The music of Bob Dylan always meant more than a bunch of simple singalong tunes. 

That was reserved for the pop stars of the world, and whenever he stepped up to the microphone, you were going to get songs that told a story rather than ones that made everyone want to get up and dance. But even if he was following in the footsteps of some of his own heroes, he knew that what connected every one of his idols went beyond being merely a bunch of good songwriters.

I mean, look at the kind of artists that Dylan would put on a pedestal whenever he talked about his influences. He had people like Woody Guthrie and Pete Seeger showing him the ropes, but it’s not like they were writing songs in the same way that Little Richard was. Both of them had two totally different approaches, but none of that mattered to Dylan as long as left an impact on their audience.

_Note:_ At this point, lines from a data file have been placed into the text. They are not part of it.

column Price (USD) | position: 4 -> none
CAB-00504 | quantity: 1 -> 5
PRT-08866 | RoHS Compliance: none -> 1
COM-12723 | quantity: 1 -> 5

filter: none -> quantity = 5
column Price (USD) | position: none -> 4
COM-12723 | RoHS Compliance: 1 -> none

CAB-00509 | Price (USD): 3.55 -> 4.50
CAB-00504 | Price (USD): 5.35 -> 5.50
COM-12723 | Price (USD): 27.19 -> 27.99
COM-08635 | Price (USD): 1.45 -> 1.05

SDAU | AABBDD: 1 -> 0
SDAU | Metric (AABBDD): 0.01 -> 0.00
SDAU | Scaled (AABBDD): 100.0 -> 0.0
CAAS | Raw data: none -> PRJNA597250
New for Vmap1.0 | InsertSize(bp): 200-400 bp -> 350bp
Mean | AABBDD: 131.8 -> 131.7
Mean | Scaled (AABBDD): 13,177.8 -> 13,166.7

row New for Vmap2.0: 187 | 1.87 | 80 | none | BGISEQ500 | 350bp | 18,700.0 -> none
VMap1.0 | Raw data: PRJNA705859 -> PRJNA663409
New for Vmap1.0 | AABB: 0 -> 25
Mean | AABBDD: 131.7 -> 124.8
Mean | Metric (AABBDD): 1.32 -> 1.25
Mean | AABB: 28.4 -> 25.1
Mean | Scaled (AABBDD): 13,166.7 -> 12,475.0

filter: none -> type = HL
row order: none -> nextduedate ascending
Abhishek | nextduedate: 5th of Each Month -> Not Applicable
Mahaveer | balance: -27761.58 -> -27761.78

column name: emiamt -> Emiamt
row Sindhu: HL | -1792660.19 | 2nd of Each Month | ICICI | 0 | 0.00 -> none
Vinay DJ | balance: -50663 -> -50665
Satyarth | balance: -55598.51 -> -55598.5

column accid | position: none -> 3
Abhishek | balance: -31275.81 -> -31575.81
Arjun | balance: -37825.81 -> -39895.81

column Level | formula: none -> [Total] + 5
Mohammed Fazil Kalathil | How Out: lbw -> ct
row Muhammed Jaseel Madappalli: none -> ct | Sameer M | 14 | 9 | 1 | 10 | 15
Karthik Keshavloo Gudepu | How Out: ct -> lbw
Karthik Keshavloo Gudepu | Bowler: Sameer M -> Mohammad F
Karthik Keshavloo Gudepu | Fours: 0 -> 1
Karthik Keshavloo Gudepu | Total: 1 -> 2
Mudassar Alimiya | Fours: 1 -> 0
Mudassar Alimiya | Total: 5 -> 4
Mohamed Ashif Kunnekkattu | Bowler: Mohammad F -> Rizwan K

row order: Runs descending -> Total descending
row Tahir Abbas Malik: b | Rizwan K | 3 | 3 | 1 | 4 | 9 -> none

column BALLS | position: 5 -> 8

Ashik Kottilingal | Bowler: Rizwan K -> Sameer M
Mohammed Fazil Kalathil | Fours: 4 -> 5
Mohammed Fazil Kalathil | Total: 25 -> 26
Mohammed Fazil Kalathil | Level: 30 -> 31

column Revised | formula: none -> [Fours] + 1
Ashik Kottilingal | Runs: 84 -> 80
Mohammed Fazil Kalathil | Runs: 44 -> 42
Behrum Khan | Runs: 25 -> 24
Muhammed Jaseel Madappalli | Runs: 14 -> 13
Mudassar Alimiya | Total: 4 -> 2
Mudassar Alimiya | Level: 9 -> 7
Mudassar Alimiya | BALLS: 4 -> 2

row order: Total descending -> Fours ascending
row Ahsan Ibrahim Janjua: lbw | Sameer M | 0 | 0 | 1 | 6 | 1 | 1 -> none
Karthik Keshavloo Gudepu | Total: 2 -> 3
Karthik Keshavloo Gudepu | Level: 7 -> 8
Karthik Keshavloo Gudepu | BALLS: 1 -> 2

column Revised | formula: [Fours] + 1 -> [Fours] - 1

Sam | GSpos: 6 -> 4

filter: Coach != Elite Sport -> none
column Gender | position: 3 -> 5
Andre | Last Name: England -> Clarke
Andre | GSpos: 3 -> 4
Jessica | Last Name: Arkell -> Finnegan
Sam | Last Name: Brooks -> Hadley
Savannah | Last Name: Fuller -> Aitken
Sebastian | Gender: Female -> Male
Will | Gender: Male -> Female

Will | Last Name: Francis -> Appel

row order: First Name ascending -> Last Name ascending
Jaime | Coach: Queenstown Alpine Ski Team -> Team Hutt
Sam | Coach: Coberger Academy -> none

While the folk scene may have looked down upon rock and roll for being nothing but noise, it’s not like Little Richard didn’t know what he was doing at the time. People had grown tired of the same kind of blues music that had been happening around them, so watching him give the people a show by dressing to the nines, screaming his lungs out, and throwing his leg up on top of the piano was like watching a circus act playing music for the uninitiated members of the crowd.

But before rock and roll was even a term, there were people like Johnnie Ray paving the way for everything that came after. Even though the first recorded rock and roll song has always been somewhat contested, it’s easy to see why Ray is considered the true originator. His background may have been strictly in blues, but the attitude that he had in the beginning was a lot closer to what rock and roll would sound like once Chuck Berry started making music.

Dylan had a healthy respect for Ray’s music whenever it came on the radio, but he was a little disheartened looking at the next generation of music, saying in 1997, “When I was young, America was connected above all by means of the radio. You had stations who could play whatever they wanted. And all of this was broadcast over thousands of miles. I don’t know when they started to play all that pap, I only know that radio today is different. Someone like the singer Johnny Ray, he wouldn’t stand a chance today. He had heart and soul and he really wanted us to feel something when he sang.”

While Dylan has had many opportunities to look like an old man screaming to the heavens about how music was so much better back in the day, he has a fair point. As much as we all have fond memories of the 1990s these days for being a glorious time in music, the late 1990s were bound to do a number on people like Dylan, especially when seeing the singer-songwriter genre give way to acts like the Spice Girls.

For Dylan, the importance of leaving an impression seemed to be slipping away a little bit, but it’s not like there weren’t people still willing to push the envelope. The White Stripes would come out only a few years later to strip rock down to its essence, and even if the charts were getting a little too tasteful, there were bound to be people willing to push themselves a little too far to get the whole world’s attention.

So while everyone at a certain age usually has thoughts about how the music world is going to hell in a handbasket, just remember that artists like Ray are never going to go away. They’re not going to look the same as he did back in the 1950s, but they will always be there to shift people’s perception of what a pop star could be.